Second, founders must immediately shift gears into emergency mode, putting those plans in place for when the weather turns dark, lead by example and suddenly become experts on the new, just approved federal stimulus policy. More importantly, founders must become great communicators, even if they have to share bad news. It is how we deal with our employees at this stage that matters most. Be honest, transparent and empathetic.

If you are running out of cash, be creative and use your cap table to incentify people. That is the one thing that you do control when all else is gone. Use it. Make your key employees fellow owners in your business. They will never forget what you have done for them and when you come out of the other side, your success will be that much sweeter.

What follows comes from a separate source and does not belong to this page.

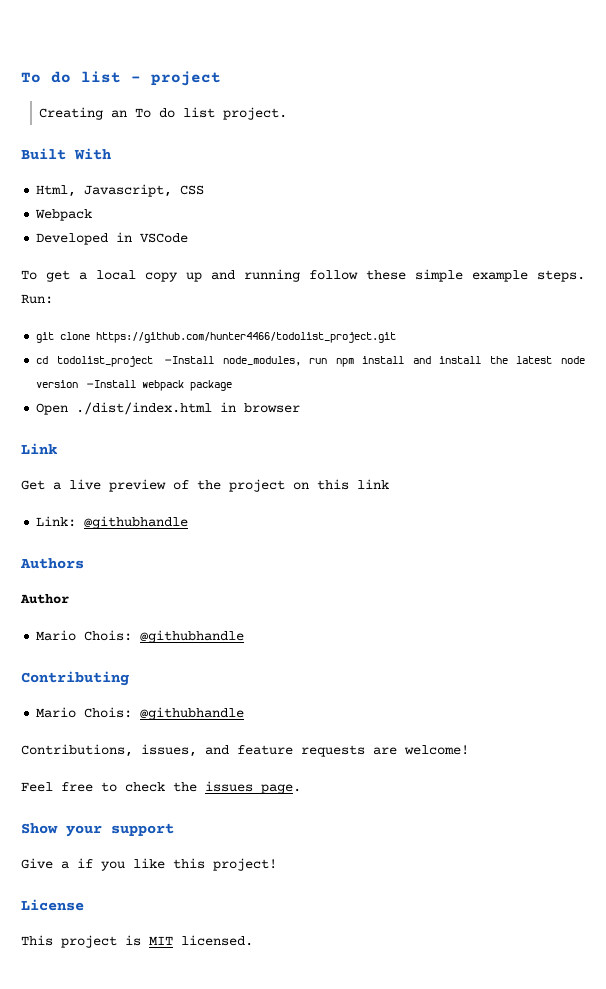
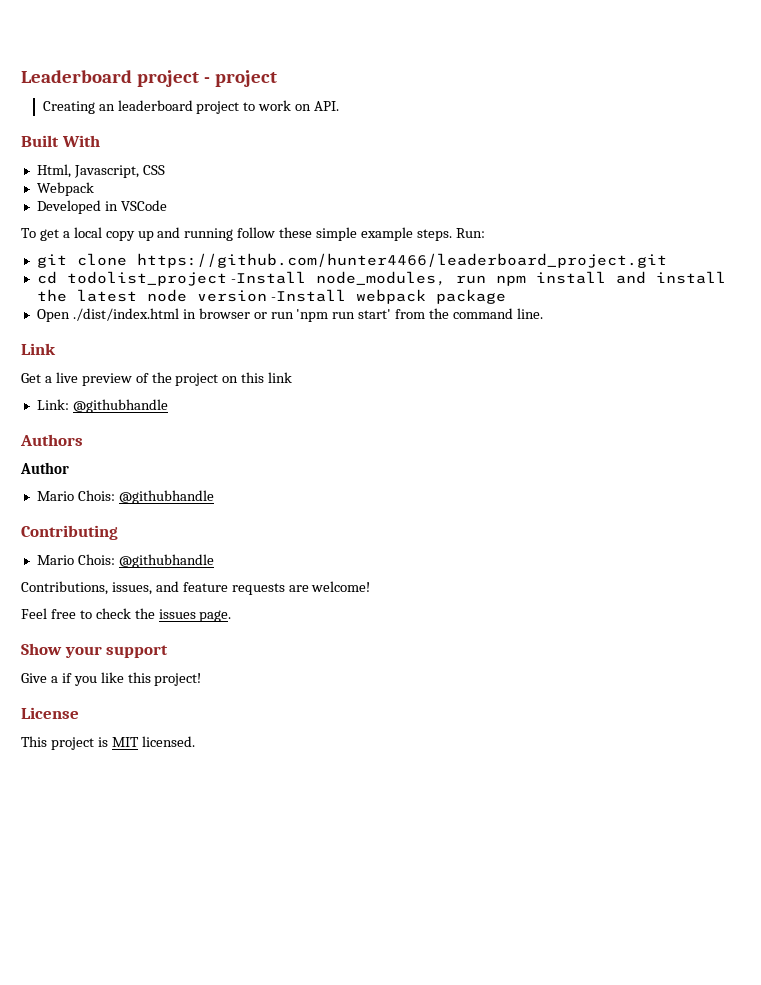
[21,71,121,83] To do list -> [21,70,199,87] Leaderboard project
[135,107,288,120] To do list project. -> [117,100,340,114] leaderboard project to work on API.
[96,332,397,343] https://github.com/hunter4466/todolist_project.git -> [136,253,667,268] https://github.com/hunter4466/leaderboard_project.git
(301, 408) none -> [253,308,543,322] or run 'npm run start' from the command line.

It is not how much of a company that you own, but the value of each share that you have. Be generous.

Third, and this is for angel investors, now is the time for us to show true grit. Don’t be afraid and don’t do as one angel investor I know did last week: he pulled a signed term sheet negotiated over four months and left the company that he wanted to be chairman of high and dry. There has to be a better way.

Simply put, this dance between founders and investors needs to move faster now, with shorter steps in-between. Perhaps make a smaller investment than perhaps you planned pre-COVID, but stay in the game. Perhaps ask founders to go back to an earlier financing round and open up those terms. If need be, support companies that you have already invested in rather than new positions. But don’t cut and run like what happened in the example above.

Based on my Chairman Partners’s portfolio companies, I see founders scrambling like crazy, focused either on newfound opportunities created by the COVID crisis (two are in the telehealth sector) or pivoting some of their models to create service revenue work to keep the cash flowing.

Seed investors need to adjust to the heightened pace of startupdom. Due diligence cannot take months and months. Convertible notes now make much more sense than priced rounds. Put investment money to work faster. Be your own microcosm of what the business community is asking the federal government to do; get money into people’s hands now. We as angels need to do the same for our companies.

New company formation and angel investing is inherently long term in nature. Creating new jobs, new companies, new solutions --- some that might even help us address or avert future pandemics or crises --- is noble work. History tells us some of the best companies are created in the most difficult days. As individual cities and as a nation, let’s show that we are building rock-solid epicenters of innovation and growth, not just pretenders showing up when things are great. So as long as everybody in the ecosystem continues to do their part, we can say that America’s startup communities are open for business, today and every day going forward.